(א) וְאֵ֙לֶּה֙ הַמִּשְׁפָּטִ֔ים אֲשֶׁ֥ר תָּשִׂ֖ים לִפְנֵיהֶֽם׃
(1) These are the rules that you shall set before them:
(א) ואלה המשפטים. כָּל מָקוֹם שֶׁנֶּאֱמַר "אֵלֶּה" פָּסַל אֶת הָרִאשׁוֹנִים, "וְאֵלֶּה" מוֹסִיף עַל הָרִאשׁוֹנִים, מָה הָרִאשׁוֹנִים מִסִּינַי, אַף אֵלּוּ מִסִּינַי; וְלָמָּה נִסְמְכָה פָּרָשַׁת דִּינִין לְפָרָשַׁת מִזְבֵּחַ? לוֹמַר לְךָ, שֶׁתָּשִׂים סַנְהֶדְרִין אֵצֶל הַמִּקְדָּשׁ (מכילתא):
(1) ואלה המשפטים NOW THESE ARE THE JUDGMENTS — Wherever אלה, “these are”, is used it cuts off (פוסל) the preceding section from that which it introduces; where, however, ואלה “and these” is used it adds something to the former subject (i. e. forms a continuation of it). So also here: “And these are the judgments (i. e. these, also)”: What is the case with the former commandments (the עשרת הדברות)? They were given at Sinai! So these, too, were given at Sinai! (Mekhilta d'Rabbi Yishmael 21:1:1; Shemot Rabbah 30:3; cf. also Midrash Tanchuma, Mishpatim 3) If this be so, why is this section dealing with the “civil laws” placed immediately after that commanding the making of the altar? To tell you that you should seat (i. e. provide quarters for) the Sanhedrin in the vicinity of the Temple.
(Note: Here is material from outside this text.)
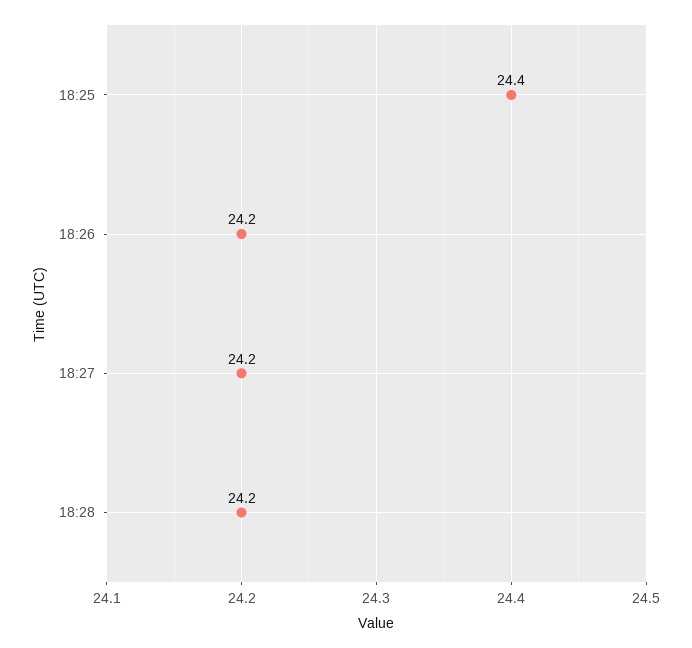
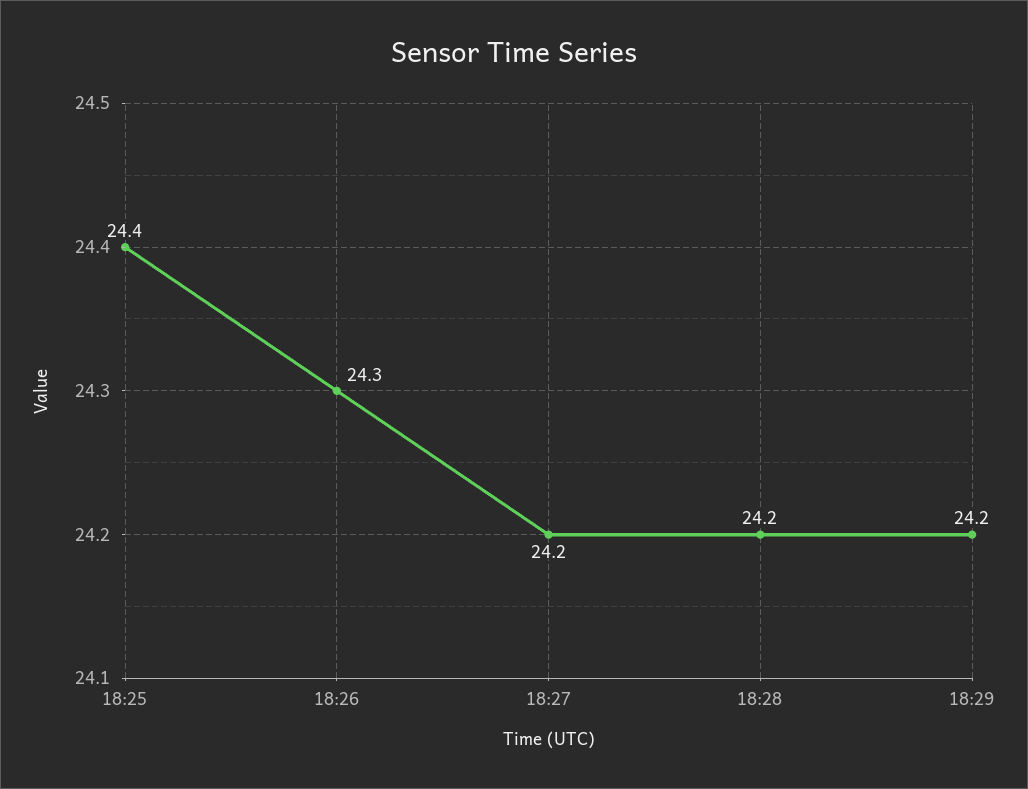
18:26: 24.2 -> 24.3
18:29: none -> 24.2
“Many people think of Judaism as the religion of cold, harsh laws, to be contrasted with Christianity, the religion of love and brotherhood. This is an unfair characterization of both Judaism and Jewish law. Laws are at the heart of Judaism, but a large part of Jewish law is about love and brotherhood, the relationship between man and his neighbors. Jewish law commands us to eat only kosher food, not to do forbidden work on shabbat, and not to wear wool woven with linen; but it also commands us to love all Jews (and converts in particular), to give aid to the poor and needy, and to do no wrong to anyone in speech or in business. In fact, acts of love and kindness are so much a part of Jewish law that the word "mitzvah" (literally, "commandment") is commonly used to mean any good deed...”
excerpted from:
“Love and Brotherhood“, Mechon-Mamre.org
excerpted from:
“Love and Brotherhood“, Mechon-Mamre.org
Two Questions: 1. Why are there so many Laws? There are so many cultures with spiritual practices that are much simpler without so many moving parts as Judaism, why do we need so many details? 2. Some of the laws seem too mundane to bother G-d? Why would G-d care if I start Shabbat at 5:01 on a particular Friday evening? YK
My wife and I once (November, 2004) spent a week at Pransky and Associates in La Conner, Washington. It was a very impactful experience for both of us as we were mentored in the Three Principles which are at there core of their model for healthy living. My mentor spent several hours a day with me during that week and at one point when we were at the mindful state that was the goal of our session he asked me: Now that you see the world from this place and it is clear that when you are experiencing life grounded in this way you are your best self and have access to infinite wisdom why would you need anything more (the rules and laws of Judaism)? He wasn’t proselytizing, he was genuinely curious. My response in the moment and from that place of awareness was that if I was only concerned about my own personal wellbeing and awakening spiritual awareness I saw his point, but I am part of a community and my fulfillment is only realized within that community. You can’t work together for a greater good without rules. Villages, cities, and Condo Boards all understand that a wise set of rules is essential for successful living in community. YK
“John C. REILLY: ...The brilliant thing about their work - when you watch it, it seems so nonchalant. It seems like they're doing it for the first time. And you know that some of these routines, like the double door routine you mentioned in our movie where we keep missing each other, going out one door, coming out - it was two, like - a waiting room in a railway station is the way we did it on stage.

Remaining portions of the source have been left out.